Even the guy at the shop asked me for my height. He must have been just as much of a newb as I am at this huh, it's possible I guess. 

I'll know from now on, thx!!


----------



## Guest (Feb 22, 2010)

two people are exactly the same height (5'2"). one is a 350lb guy and the other a 95lb woman. they should ride the same length board?

:\

alasdair


----------



## fredericp64 (Jan 4, 2010)

Seen as how I was asking for the weight as well obviously means I'm not relying SOLELY on height. C'mon this is just getting retarded now.


----------



## Surrendermonkey (Jan 14, 2010)

fredericp64 said:


> Even the guy at the shop asked me for my height. He must have been just as much of a newb as I am at this huh, it's possible I guess.
> 
> I'll know from now on, thx!!


Or maybe he knew that he was actually wrong, but was lazy enough to just want you out the the shop faster?

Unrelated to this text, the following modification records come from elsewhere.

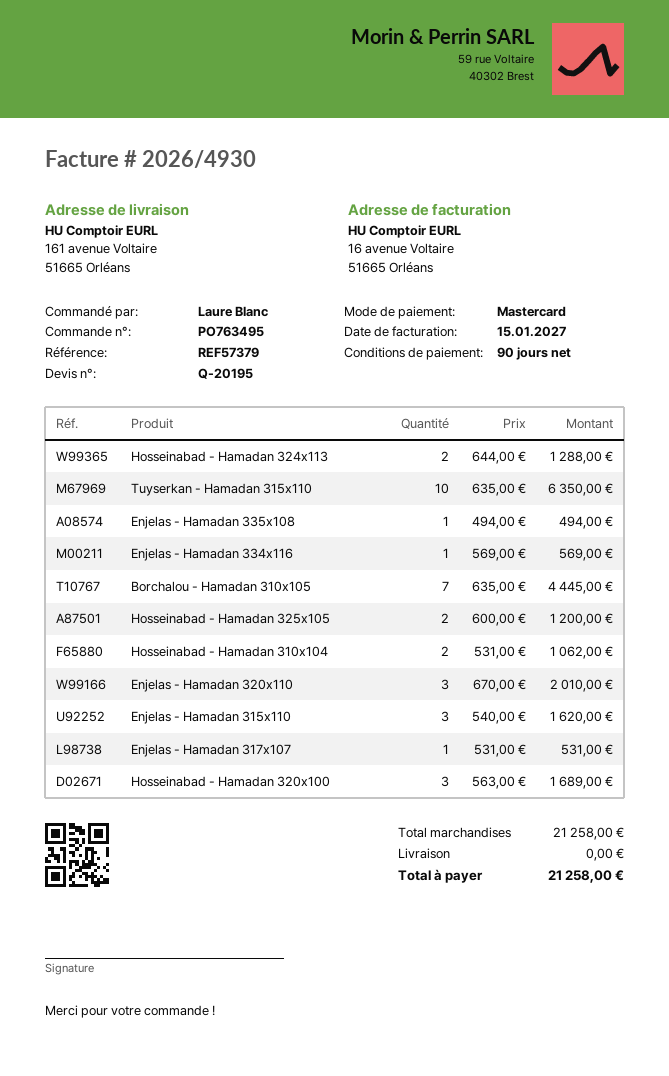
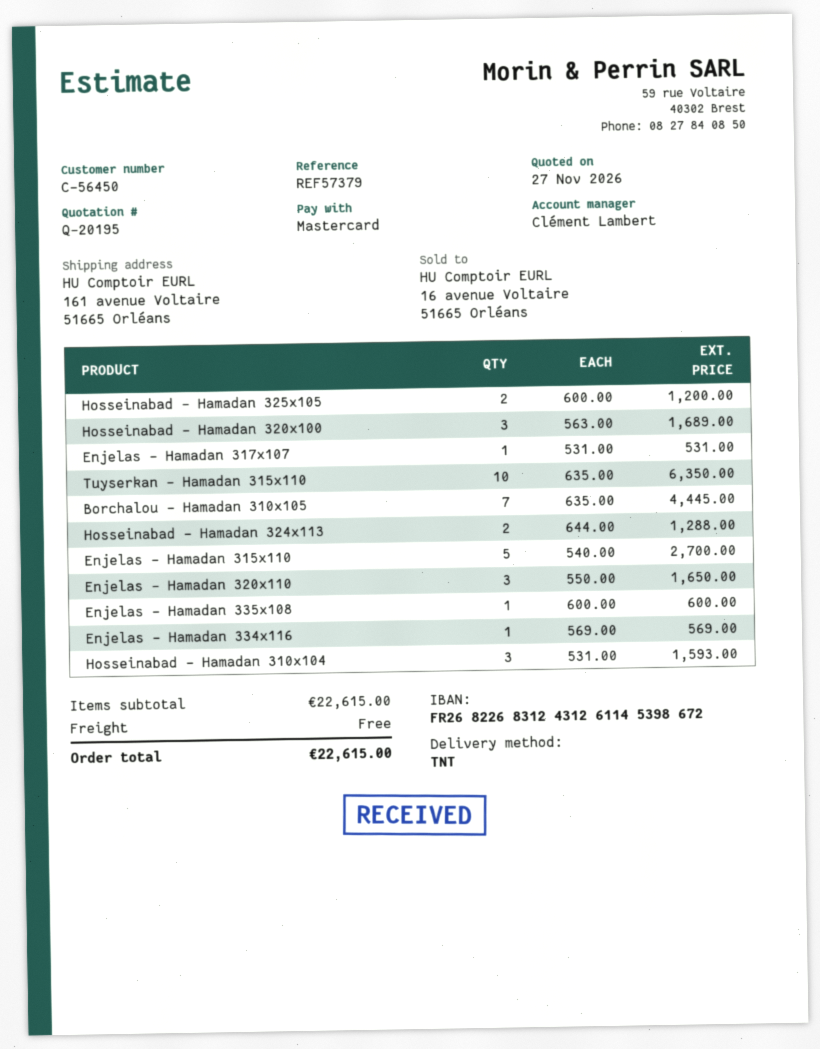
Enjelas - Hamadan 335x108: 1 x 494.00 = 494.00 -> 1 x 600.00 = 600.00
Hosseinabad - Hamadan 310x104: 2 x 531.00 = 1062.00 -> 3 x 531.00 = 1593.00
Enjelas - Hamadan 320x110: 3 x 670.00 = 2010.00 -> 3 x 550.00 = 1650.00
Enjelas - Hamadan 315x110: 3 x 540.00 = 1620.00 -> 5 x 540.00 = 2700.00
subtotal: 21258.00 -> 22615.00
total: 21258.00 -> 22615.00

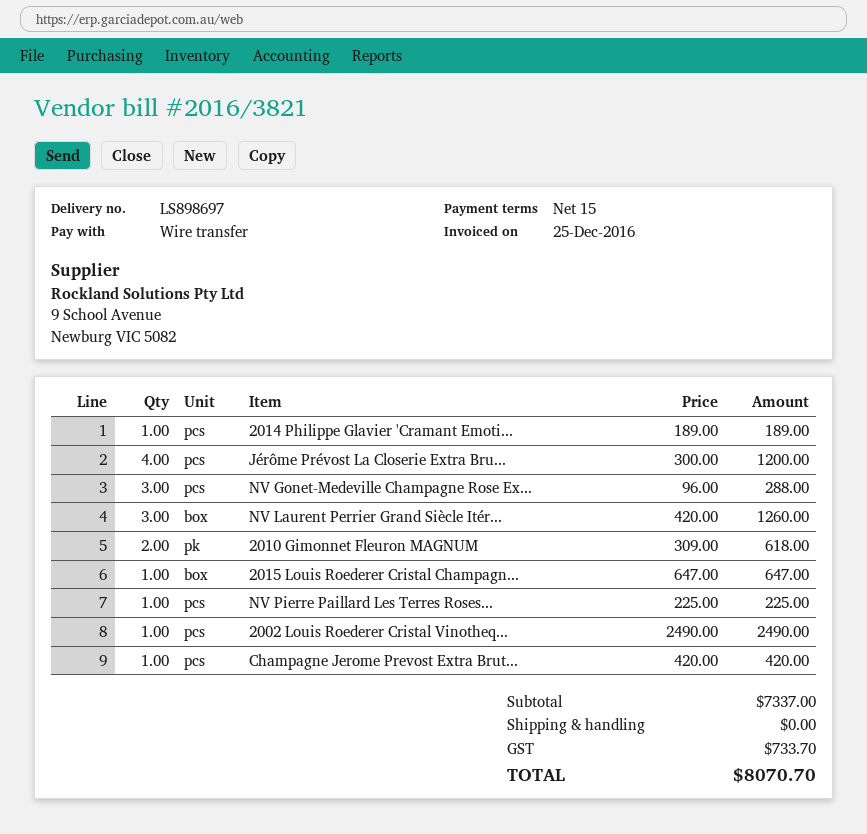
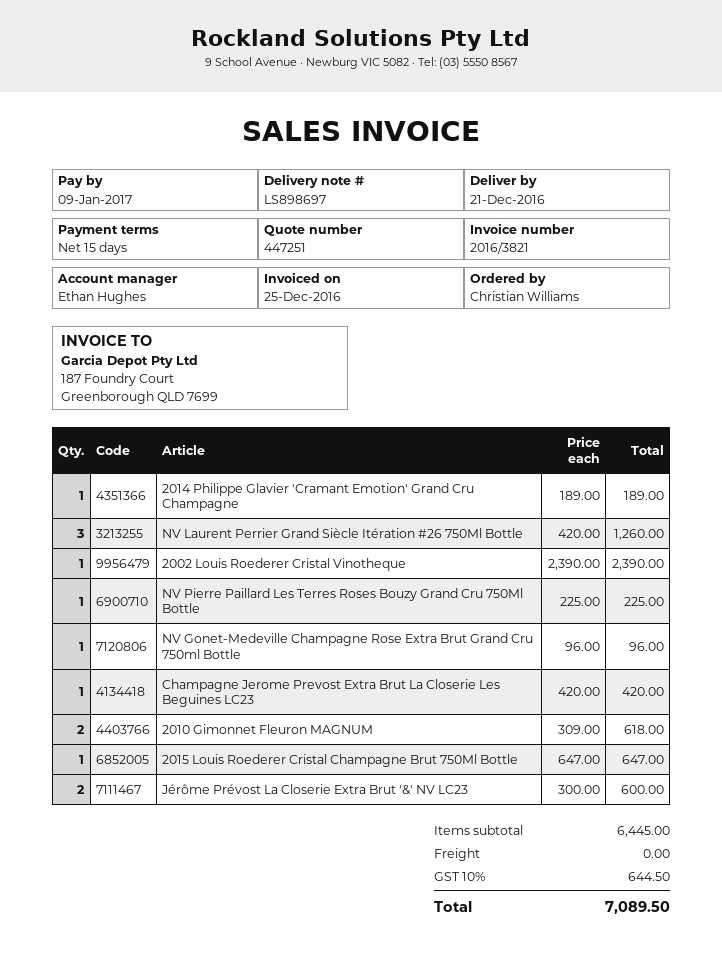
Jérôme Prévost La Closerie Extra Bru...: 4 x 300.00 = 1200.00 -> 2 x 300.00 = 600.00
NV Gonet-Medeville Champagne Rose Ex...: 3 x 96.00 = 288.00 -> 1 x 96.00 = 96.00
2002 Louis Roederer Cristal Vinotheq...: 1 x 2490.00 = 2490.00 -> 1 x 2390.00 = 2390.00
subtotal: 7337.00 -> 6445.00
tax: 733.70 -> 644.50
total: 8070.70 -> 7089.50

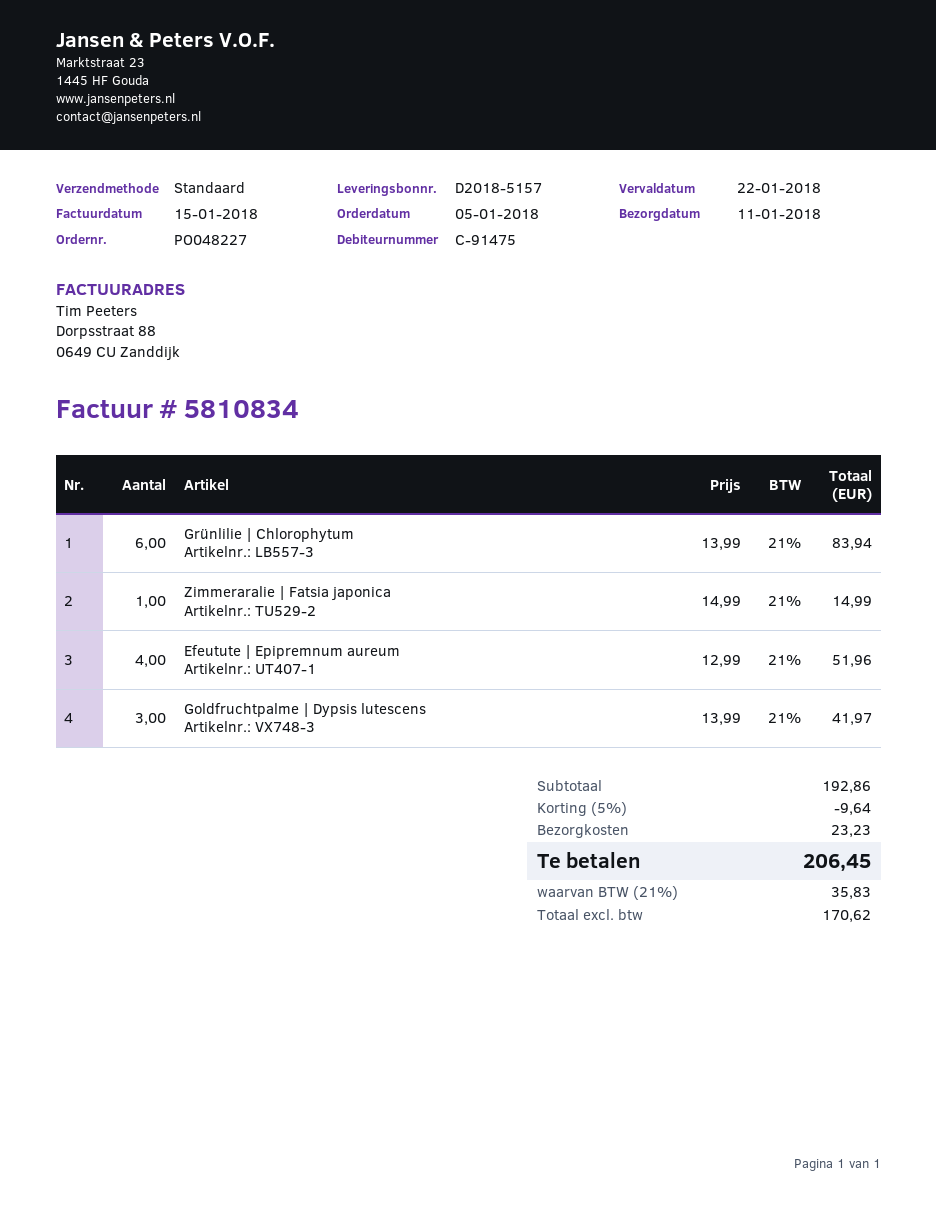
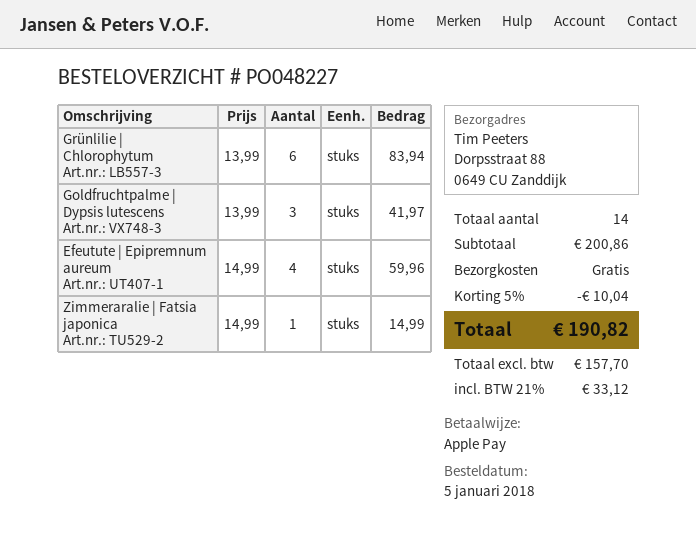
Efeutute | Epipremnum aureum: 4 x 12.99 = 51.96 -> 4 x 14.99 = 59.96
subtotal: 192.86 -> 200.86
discount: 5% = 9.64 -> 5% = 10.04
shipping: 23.23 -> 0.00
net: 170.62 -> 157.70
tax: 21% = 35.83 -> 21% = 33.12
total: 206.45 -> 190.82

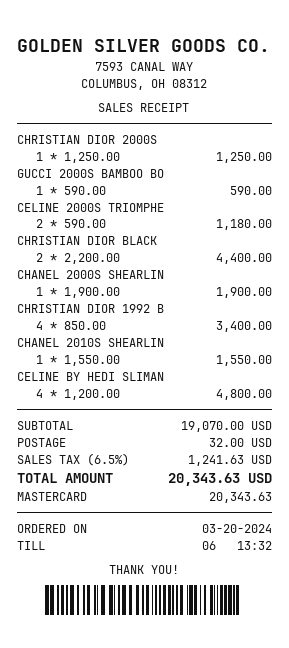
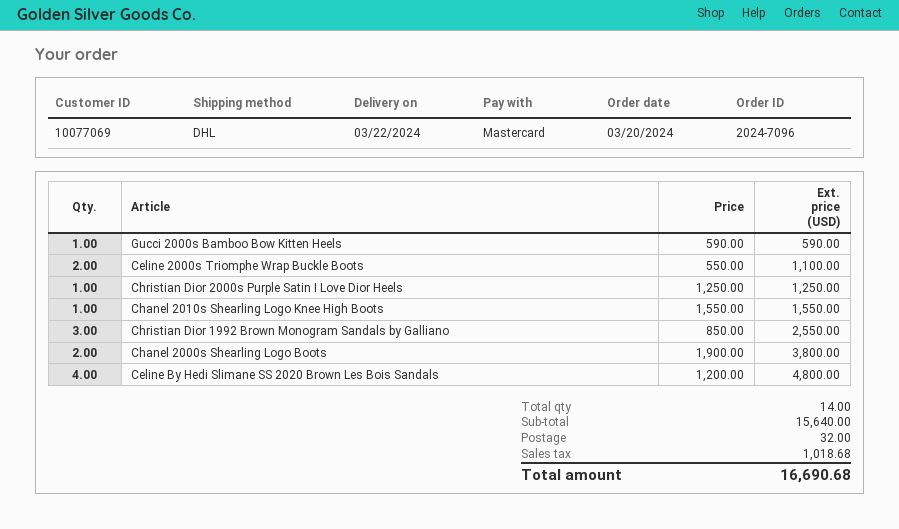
CELINE 2000S TRIOMPHE: 2 x 590.00 = 1180.00 -> 2 x 550.00 = 1100.00
CHRISTIAN DIOR BLACK: 2 x 2200.00 = 4400.00 -> none
CHANEL 2000S SHEARLIN: 1 x 1900.00 = 1900.00 -> 2 x 1900.00 = 3800.00
CHRISTIAN DIOR 1992 B: 4 x 850.00 = 3400.00 -> 3 x 850.00 = 2550.00
subtotal: 19070.00 -> 15640.00
tax: 1241.63 -> 1018.68
total: 20343.63 -> 16690.68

I honestly think that most rental shops do know that height is a bad measure, but they also know that their customers don't - and if they can use that to get ten more people through the shop per hour, they will.


----------



## Jameus (Jan 20, 2010)

I think that most rental shops just take a guestimate anyways lol. How many kids even know their weight? How many women want to divulge it? It's just easier to ask their height lol. If a person is in the "normal weight"
range for their height it follows a very predictable pattern. And like Snowolf said, if a person is tall and lanky then they'd want the longer board for the larger stance. For a person that is out for the very 1st time does a few cm's make a difference? A 10cm difference would have an impact but under 5, doubtful.


----------



## ChuChu (Dec 28, 2009)

*Carving*

Back to the OP, on top of everything Snowolf mentioned the one little tip I would give when making the move from skidded to carved turns is to not rush your turns. I noticed when I was initially learning I had a habit of doing carve-skid-carve-skid-carve-skid down the hill where my toeside turns were nice clean carves and my heelsides were windshield wiper skids. I went through this again when I first learned switch and basically in both cases what I was doing is rushing my heelside turns and forcing the board around rather than allowing enough time for a nice clean turn to develop. As soon as I starting being a little more patient the problem went away.


----------



## Lives2fly (Feb 8, 2010)

This is my first season riding. i'm just starting to make use of carved turns aswell.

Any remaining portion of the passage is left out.